→ **Supplied material**
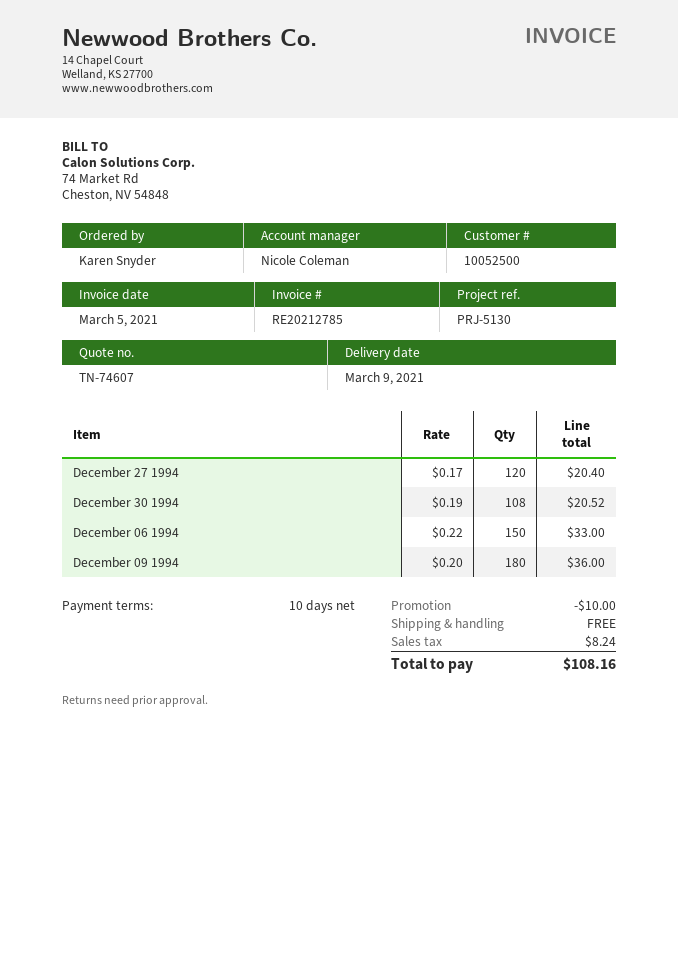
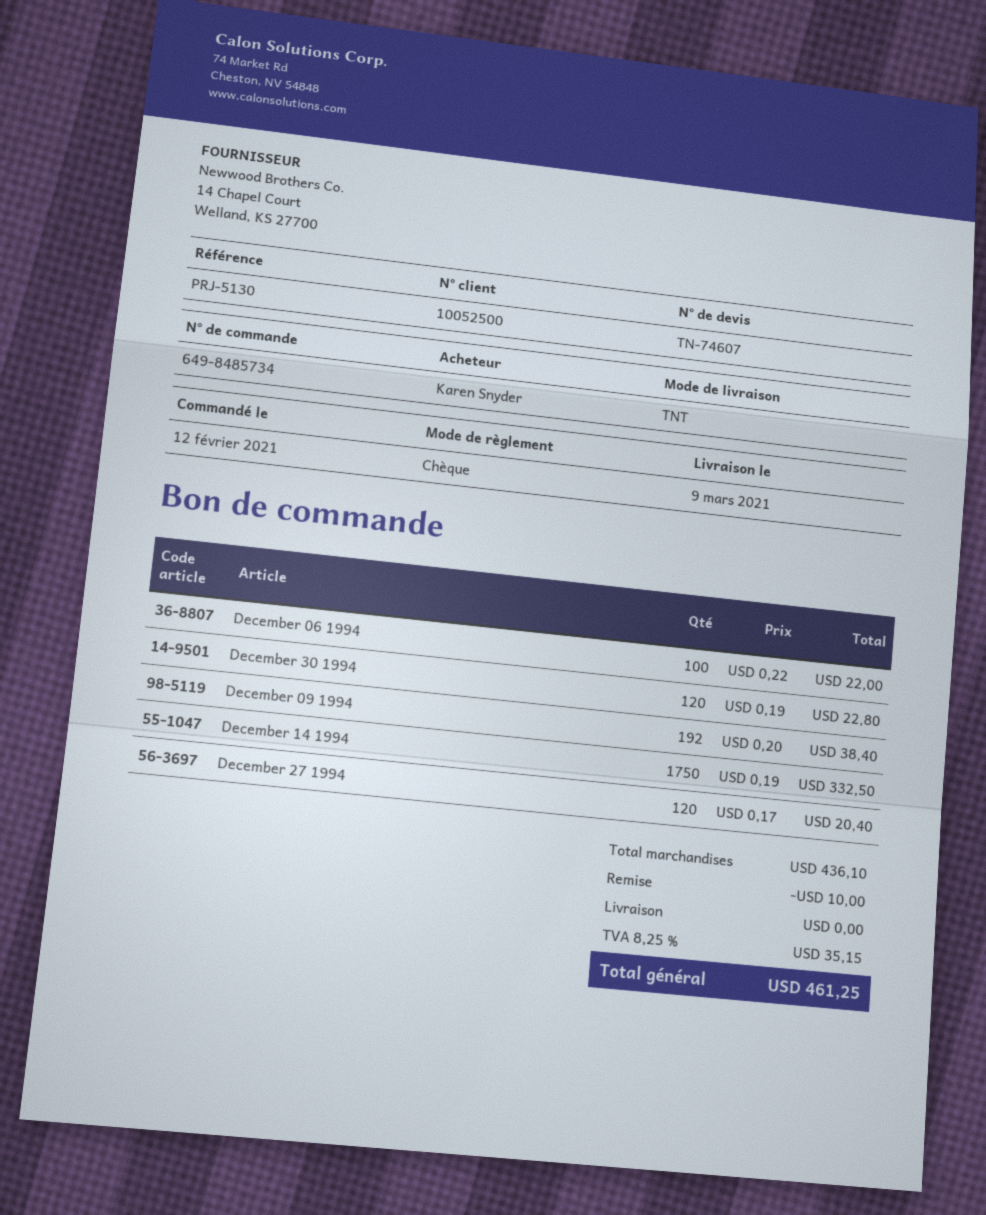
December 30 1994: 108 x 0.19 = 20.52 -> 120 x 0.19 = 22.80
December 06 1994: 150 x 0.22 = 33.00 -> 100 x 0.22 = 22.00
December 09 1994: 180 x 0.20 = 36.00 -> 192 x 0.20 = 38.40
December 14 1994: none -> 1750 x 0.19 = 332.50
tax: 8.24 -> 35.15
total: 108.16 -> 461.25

---

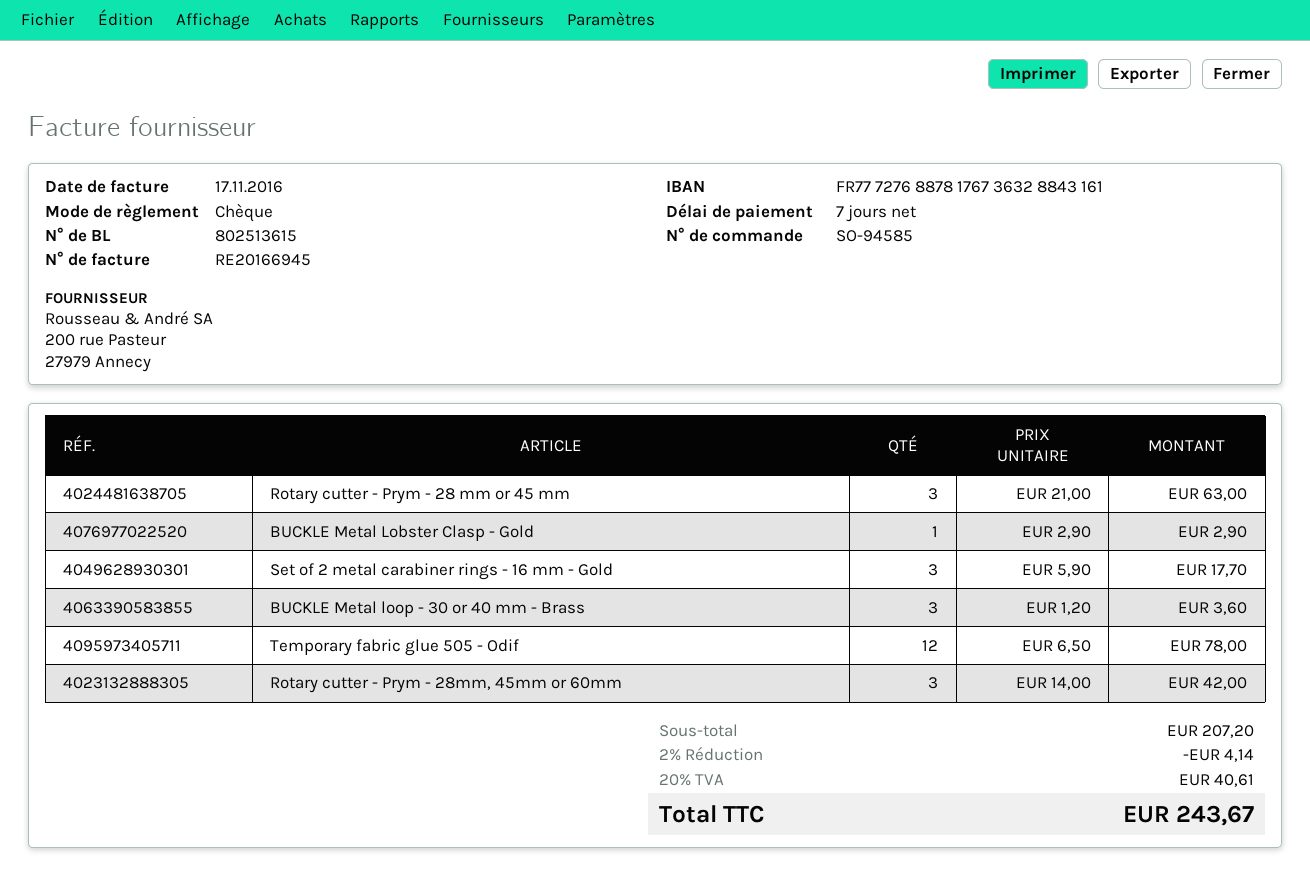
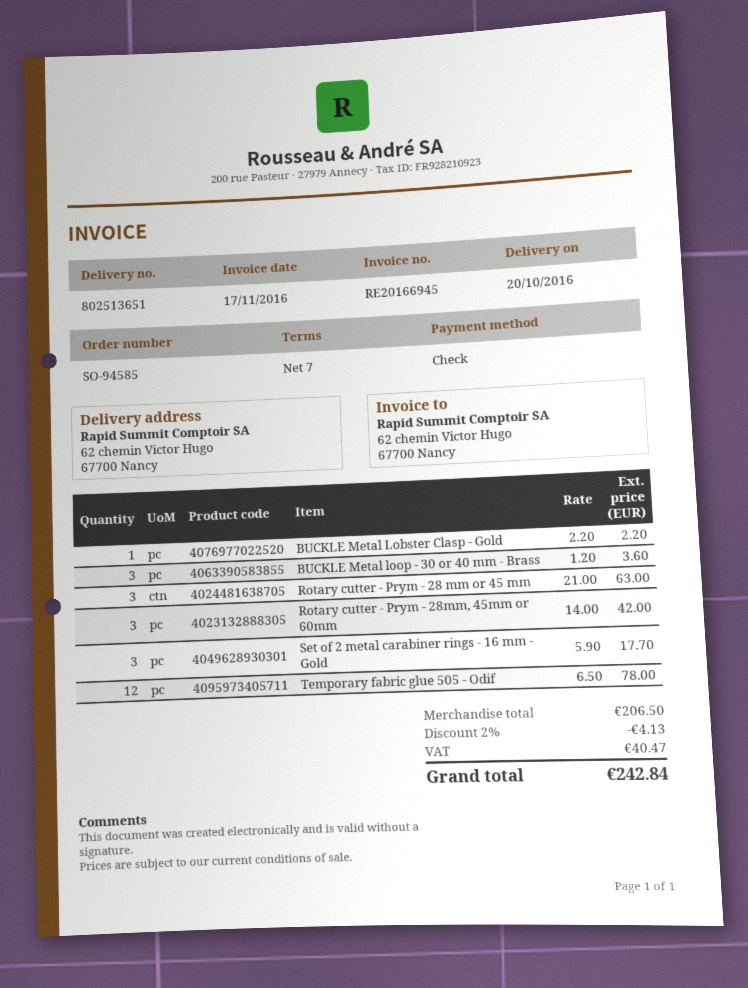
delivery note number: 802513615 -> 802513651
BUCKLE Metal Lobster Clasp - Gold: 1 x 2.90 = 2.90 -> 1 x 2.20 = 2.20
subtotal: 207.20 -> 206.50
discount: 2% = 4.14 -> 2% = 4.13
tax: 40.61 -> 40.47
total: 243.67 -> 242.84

→ **Work request**
Proceeding from the line containing "subtotal: 207.20 -> 206.50" through the line containing "total: 243.67 -> 242.84", transcribe the lines above exactly, both end lines included.

→ **Answer to the exercise**
subtotal: 207.20 -> 206.50
discount: 2% = 4.14 -> 2% = 4.13
tax: 40.61 -> 40.47
total: 243.67 -> 242.84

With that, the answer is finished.